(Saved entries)
_ _ _ _ _

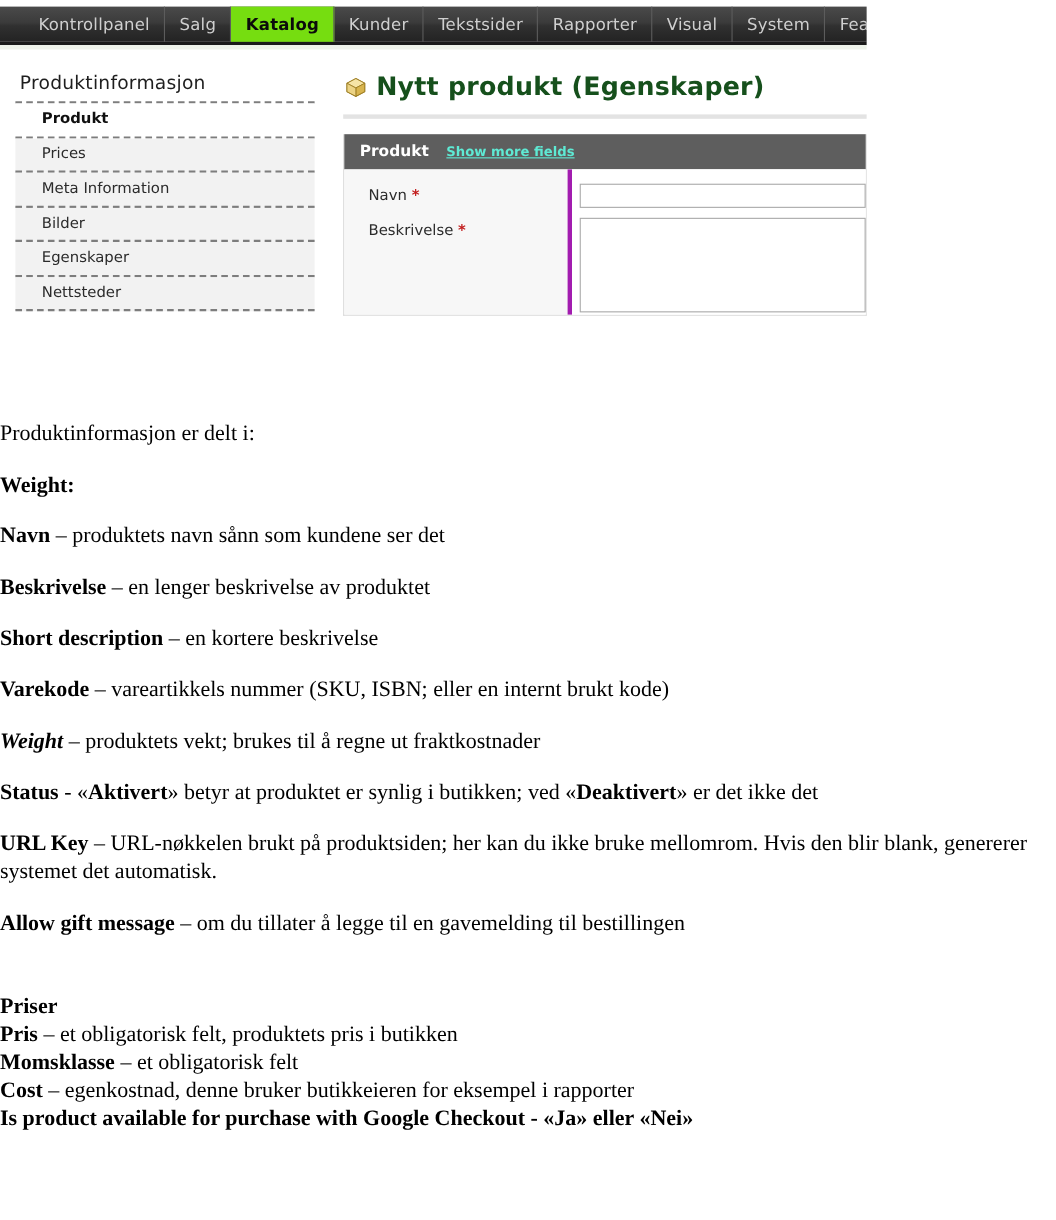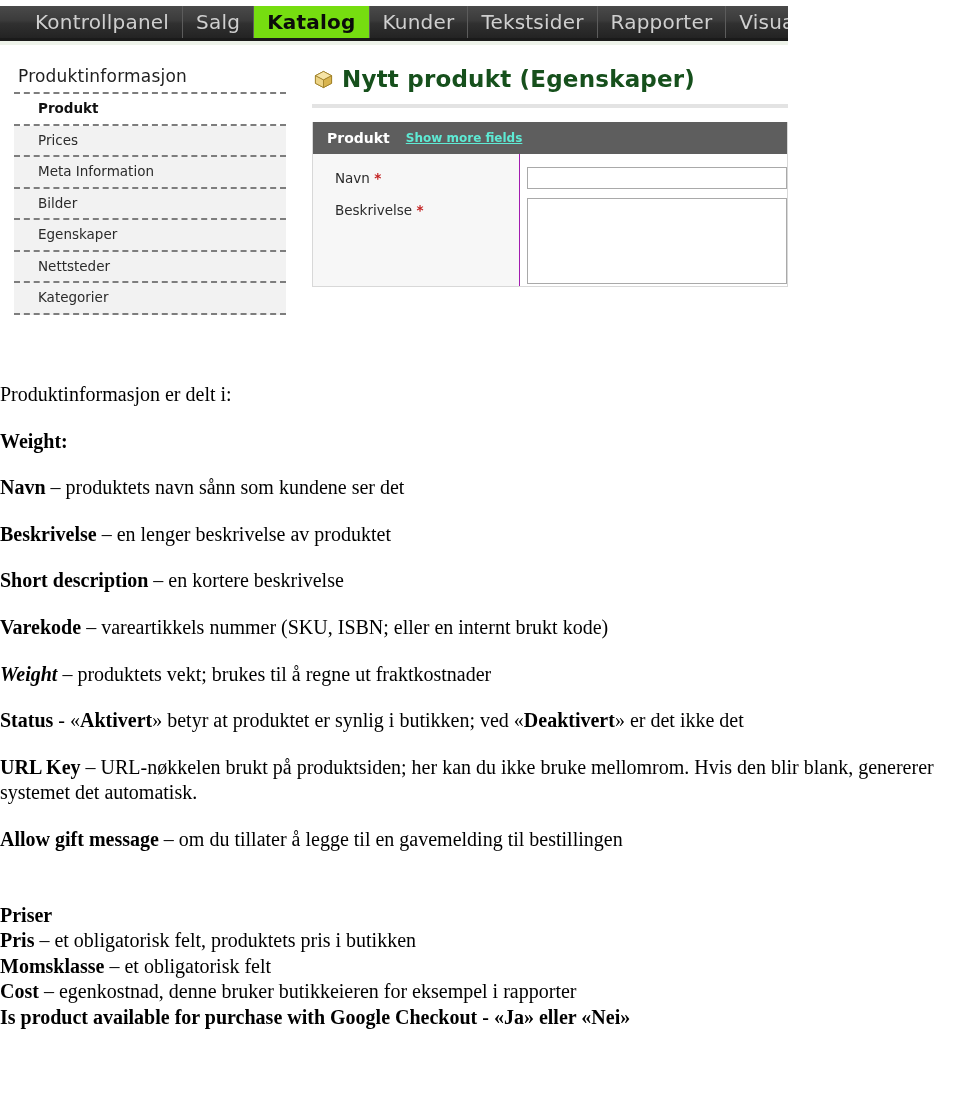--- a/index.html
+++ b/index.html
@@ -40,21 +40,21 @@
     align-items: stretch;
     font-family: "DejaVu Sans", "Liberation Sans", sans-serif;
     box-sizing: border-box;
   }
   .nav-spacer { width: 22px; flex: none; }
   .nav-tab {
     display: flex;
     align-items: center;
     justify-content: center;
     padding: 8px 13px;
-    font-size: 20px;
+    font-size: 15px;
     color: #cfcfcf;
     border-right: 1px solid #5c5c5c;
     white-space: nowrap;
     letter-spacing: 0.2px;
   }
   .nav-tab:first-of-type { border-left: 1px solid #5c5c5c; }
   .nav-tab.active {
     background: #76DD10;
     color: #0b0b0b;
     font-weight: bold;
@@ -156,21 +156,21 @@
   .form-body {
     background: #f7f7f7;
     display: flex;
     min-height: 132px;
     box-sizing: border-box;
   }
   .form-labels {
     width: 218px;
     padding: 16px 0 0 22px;
     box-sizing: border-box;
-    border-right: 1px solid #a21caf;
+    border-right: 4px solid #a21caf;
     font-family: "DejaVu Sans", "Liberation Sans", sans-serif;
   }
   .form-label {
     font-size: 13.5px;
     color: #2b2b2b;
     margin-bottom: 16px;
     white-space: nowrap;
   }
   .req { color: #c32020; font-weight: bold; }
   .form-controls {
@@ -237,21 +237,20 @@
 
   <div class="sidebar">
     <div class="sidebar-title">Produktinformasjon</div>
     <div class="sidebar-list">
       <div class="sidebar-item active">Produkt</div>
       <div class="sidebar-item">Prices</div>
       <div class="sidebar-item">Meta Information</div>
       <div class="sidebar-item">Bilder</div>
       <div class="sidebar-item">Egenskaper</div>
       <div class="sidebar-item">Nettsteder</div>
-      <div class="sidebar-item">Kategorier</div>
     </div>
   </div>
 
   <div class="panel">
     <div class="panel-heading">
       <svg class="cube-icon" viewBox="0 0 20 20">
         <polygon points="10,1.5 18.5,6 18.5,14 10,18.5 1.5,14 1.5,6" fill="#e9c96a" stroke="#9a7b22" stroke-width="1"></polygon>
         <polygon points="10,1.5 18.5,6 10,10.5 1.5,6" fill="#f6e4a6" stroke="#9a7b22" stroke-width="0.8"></polygon>
         <polygon points="10,10.5 18.5,6 18.5,14 10,18.5" fill="#d8b44e" stroke="#9a7b22" stroke-width="0.8"></polygon>
         <polygon points="10,10.5 1.5,6 1.5,14 10,18.5" fill="#ecd385" stroke="#9a7b22" stroke-width="0.8"></polygon>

_ _ _ _ _

> **About this task**
Look through the entries above and report each line where the string "active" occurs.

> **Written answer**
   .nav-tab.active {
       <div class="sidebar-item active">Produkt</div>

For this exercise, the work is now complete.